Nous sommes tous gais. (mardi, 11 novembre 2008)

Ce sont plusieurs feuilles d'écolier quadrillées. Écrites au crayon à papier, il faudra bien que je m'équipe d'un scanner pour les sauvegarder, ces lignes qui s'effacent. Elles ont plus de 90 ans. Les lettres de mon grand-père mort à la guerre, en novembre 1914, presque au début.

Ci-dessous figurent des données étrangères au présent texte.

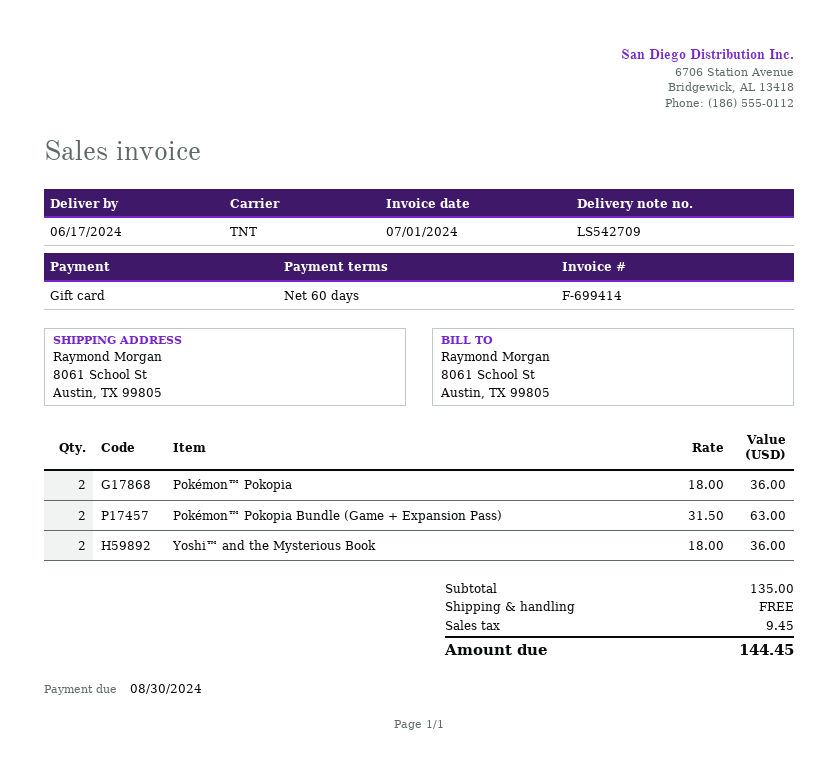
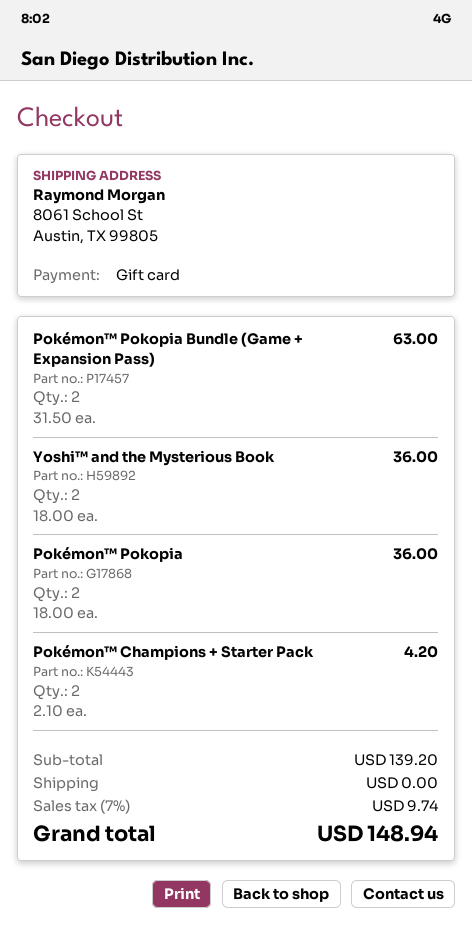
Pokémon™ Champions + Starter Pack: none -> 2 x 2.10 = 4.20
subtotal: 135.00 -> 139.20
tax: 9.45 -> 9.74
total: 144.45 -> 148.94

J'en ai déjà publié mais aujourd'hui j'ai choisi la toute première car elle me paraît intéressante.

vendredi 7 août 1914

"Chère femme, chères soeurs

Je vous écris de Sathonay où nous sommes encore pour 5 ou 6 jours. Je pense qu'après nous serons dirigés sur le camp de Châlon et peut-être de là en Belgique. Ne vous faites pas de mauvais sang pour moi. Nous sommes tous gais et il faut que chacun fasse son devoir.(...) Vous avez dû apprendre que la Belgique est attaquée par les Allemands, je crois que nous irons en Belgique.

Et vous, comment arrangez-vous votre petite vie ? est-ce que tout commerce s'est arrêté ?

A-t-on pris le cheval à l'Oncle et a-t-il pris mon mulet ?

Que disent les gens de la guerre ? Quel est leur état d'esprit ?

Ne vous fiez pas trop aux nouvelles des journaux, une bonne moitié est fausse, néanmoins il semble bien que ça ne tourne pas à l'avantage de l'Allemagne, si on l'écrase, ça fera le bonheur du peuple allemand, lui-même il sera débarrassé de son autocratie militaire. C'est pourquoi les socialistes eux-mêmes marchent. Que voulez-vous la guerre fera des victimes mais du mal viendra le bien de l'Europe débarrassée de ce régime intolérable on pourra s'occuper d'organiser un régime meilleur.

Écrivez-moi vite. (...)

Ma chère Marie, a-t-on pris le mulet de ton père, si oui recommande bien à ton oncle qu'il lui prête le nôtre.

Je vous embrasse toutes de tout mon coeur.

Vite de vos nouvelles

J'ai le sentiment que derrière ses mots il y a beaucoup d'endoctrinement militaire. La préoccupation concernant son mulet est une constante de ses lettres. Je pense que ce devait être un bien précieux.

Finalement il n'est pas allé en Belgique et a été tué à Tracy-le-Val, en Picardie.

Il faudra qu'un jour j'aille sur sa tombe.